Au moment où un comité de pilotage sur le rythme scolaire vient d’être mis en place, il paraît intéressant de se pencher aussi sur la longueur de la journée pour les bambins accueillis par le DRE. Comme la plupart sont en difficulté scolaire, ils bénéficient aussi de l’aide personnalisée et cumulent ainsi en moyenne huit heures par jour de présence à l’école. Des élèves de GS commencent par exemple leur journée à 8 heures en aide personnalisée et terminent à 18 heures après un atelier péri-scolaire. Les demi-pensionnaires, quant à eux, accumulent dix heures de présence, dix heures à supporter le poids de la vie en collectivité. De lieu d’apprentissages, l’école devient « nourrice » et peut dans certains cas extrêmes, encourager les parents à confier leur progéniture à une « bonne maman » qui saura mieux éduquer qu’eux-mêmes…

Ces modalités d’accueil dans l’école en disent long sur l’image que le DRE se fait de l’enfant et de sa famille. Là aussi, le dispositif propose un « trompe-l’œil ». La manière dont les élèves sont inscrits aux différents ateliers va dans le même sens. Très tôt dans l’année scolaire, des dispositifs « clés en main » sont proposés dans lesquels les enfants doivent être « casés ». Parfois, le nombre de places est supérieur au nombre d’élèves qui pourraient en bénéficier, ce qui aboutit à des situations paradoxales et choquantes : remplir à tout prix. D’une certaine manière les enseignants et les familles sont mises dans une posture de consommateurs. Le fait de passer très rapidement à l’action donne aussi bonne conscience et dispense parfois d’une réflexion plus pointue et plus engagée. Le sentiment du travail bien fait s’impose et rassure tout le monde…

 

Le DRE apporte sûrement aux familles et aux enfants mais les risques de dérives sont réels. Les divergences entre ses propos et ses actions paraissent importantes et invitent chacun à réfléchir sur la question ardue de l’aide aux populations dites « fragiles ». Il nous faudrait sans doute méditer davantage encore sur la frontière délicate entre aide et assistanat d’une part et substitution, dépossession et accompagnement, d’autre part. La solidarité est une des plus belles valeurs que l’être humain puisse porter, mais à condition de la mettre en œuvre avec respect et désintérêt.

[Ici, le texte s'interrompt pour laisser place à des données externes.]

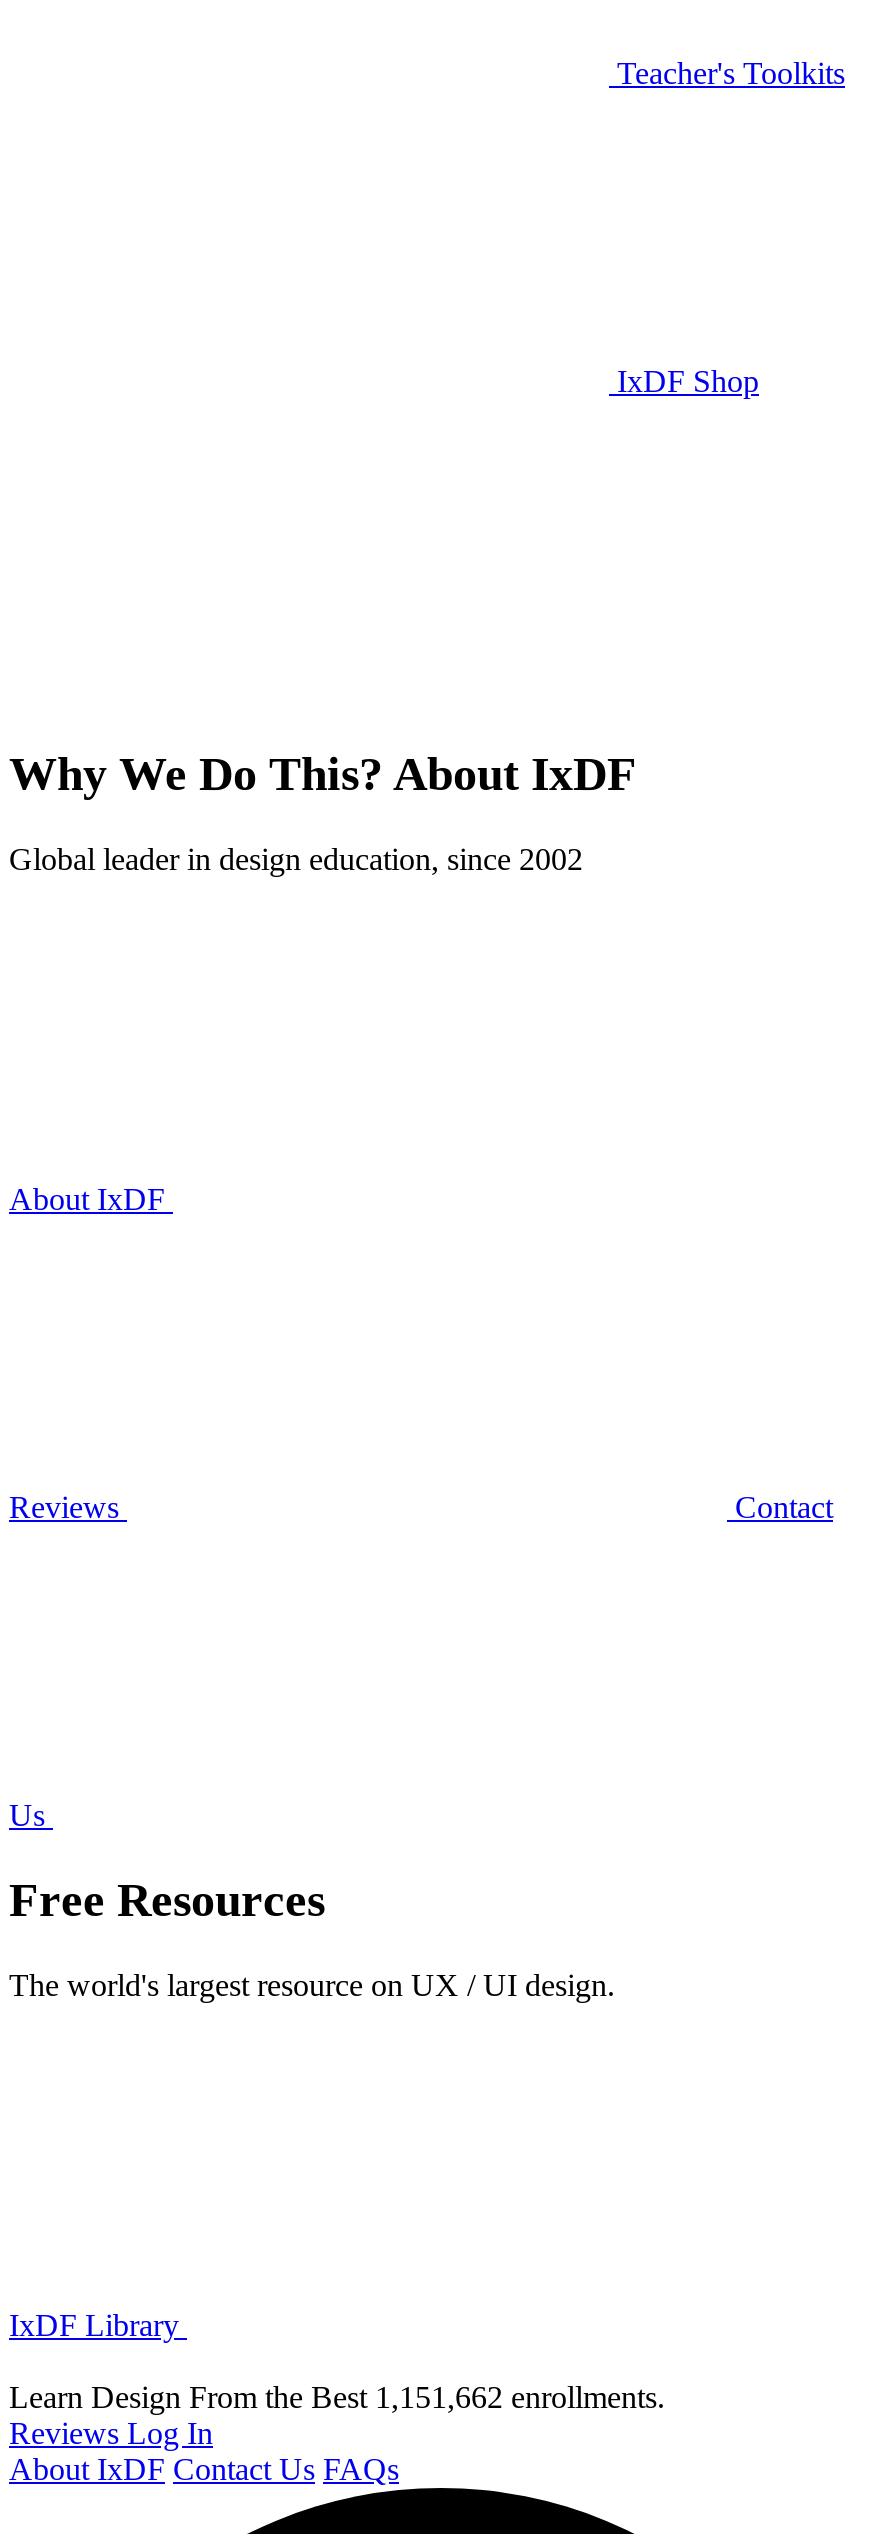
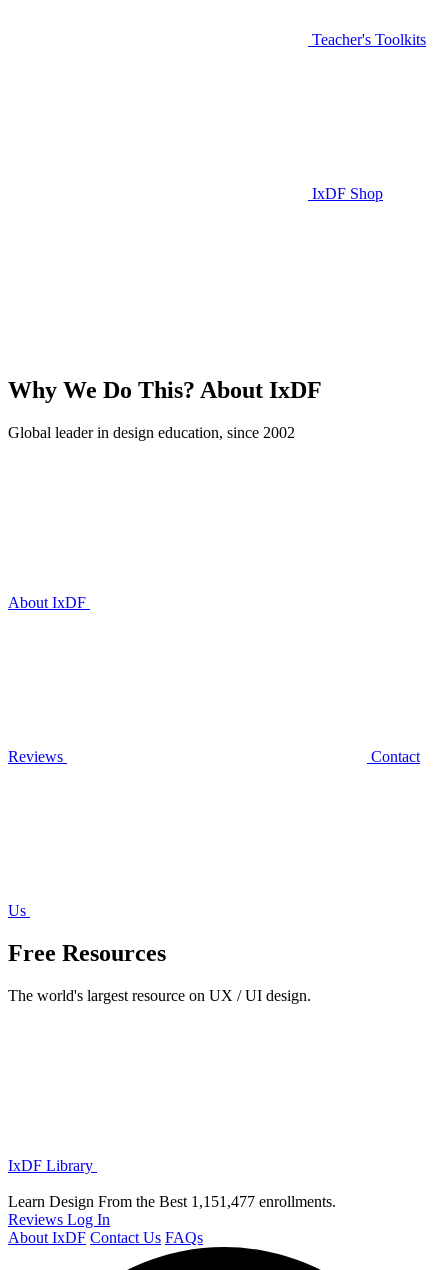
- Learn Design From the Best 1,151,662 enrollments.
+ Learn Design From the Best 1,151,477 enrollments.
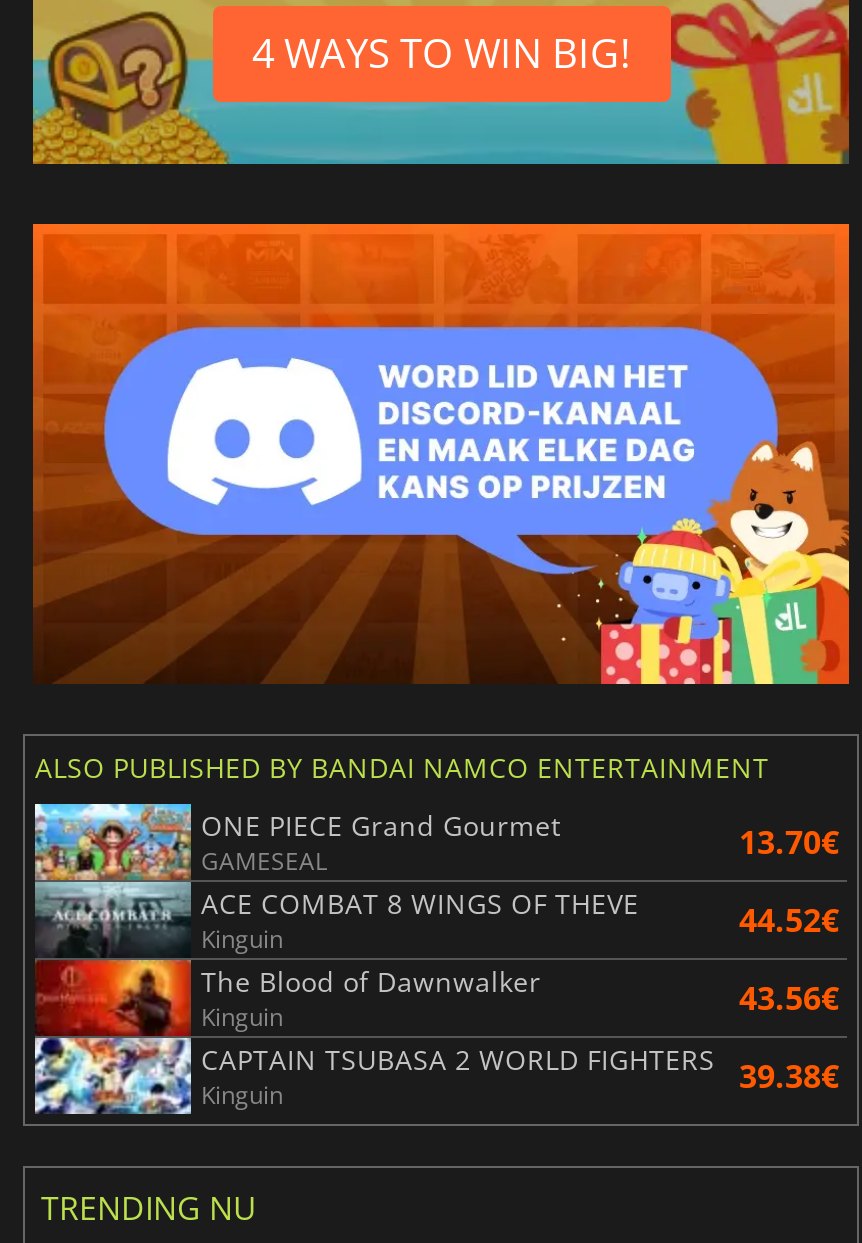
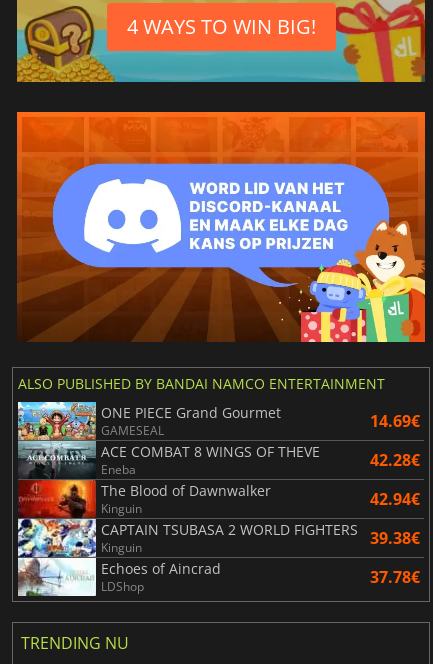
- 13.70€
+ 14.69€

- Kinguin
- 44.52€
+ Eneba
+ 42.28€

- 43.56€
+ 42.94€

+ [image]
+ Echoes of Aincrad
+ LDShop
+ 37.78€
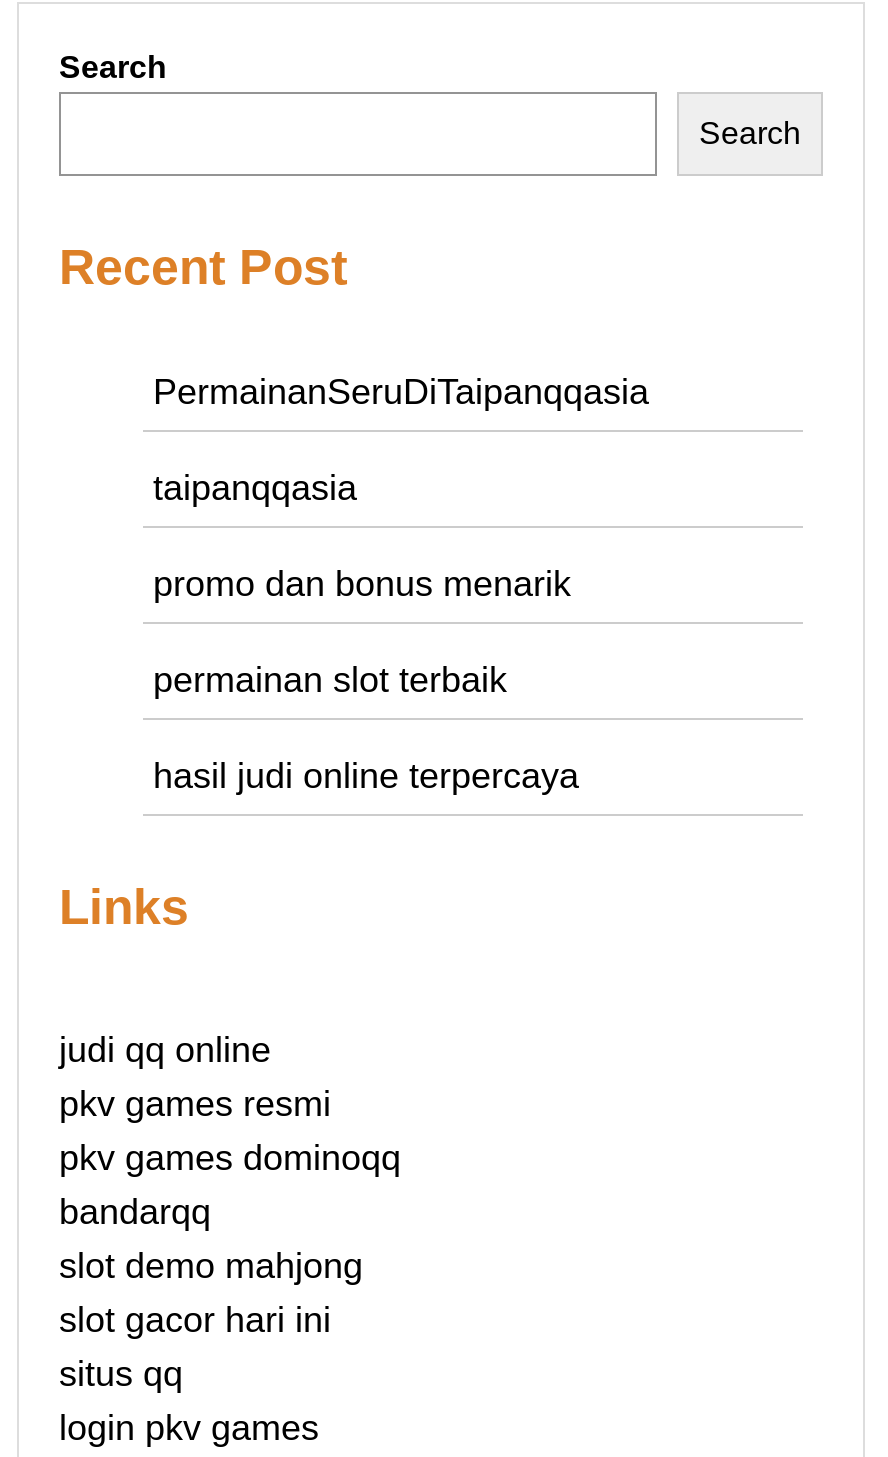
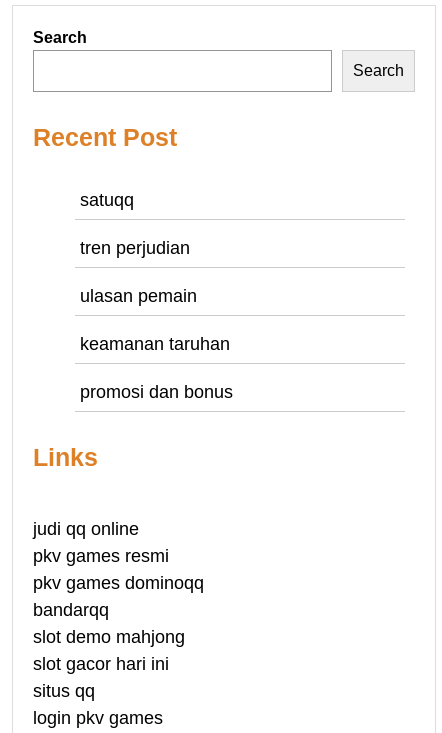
- PermainanSeruDiTaipanqqasia
+ satuqq

- taipanqqasia
+ tren perjudian

- promo dan bonus menarik
+ ulasan pemain

- permainan slot terbaik
+ keamanan taruhan

- hasil judi online terpercaya
+ promosi dan bonus
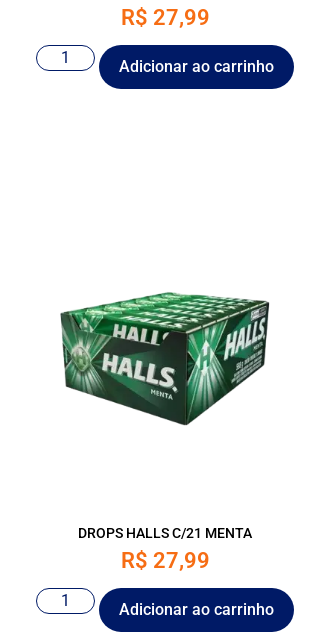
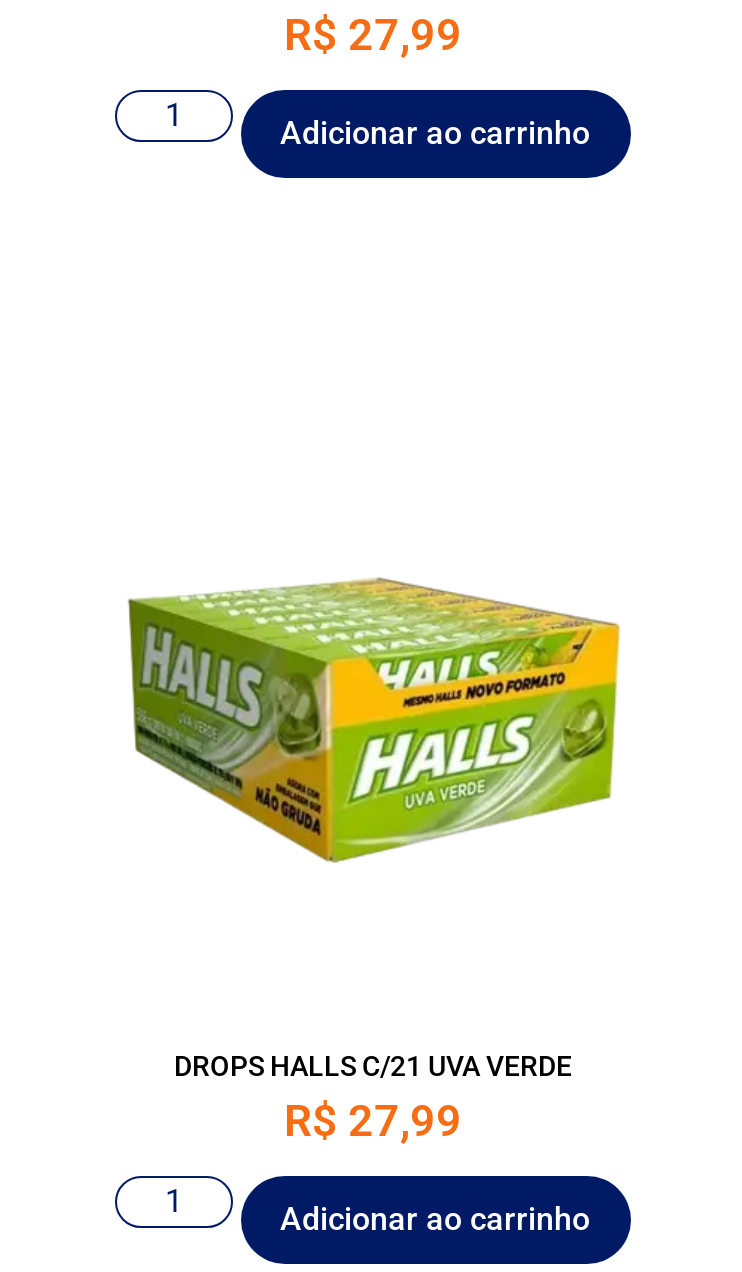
- [image]
+ [image]

- DROPS HALLS C/21 MENTA
+ DROPS HALLS C/21 UVA VERDE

Ce « colosse aux pieds d’argile » suspendu aux subventions de l’Etat représente incontestablement une machine politique sur le plan national et local. Il figure en bonne place dans la vitrine de la municipalité romanaise si l’on en juge par la fréquence des articles dans la presse communale. Il a donné l’illusion d’une installation dans la durée de par l’ampleur de son déploiement. Il s’est imposé en bousculant le fonctionnement des maisons de quartier, de l’Ecole, des associations sans se préoccuper des conséquences. Il s’est aussi fait l’instrument d’une politique libérale pour au final, se retrouver menacé… Le DRE va-t-il pouvoir tenir ses promesses encore longtemps ?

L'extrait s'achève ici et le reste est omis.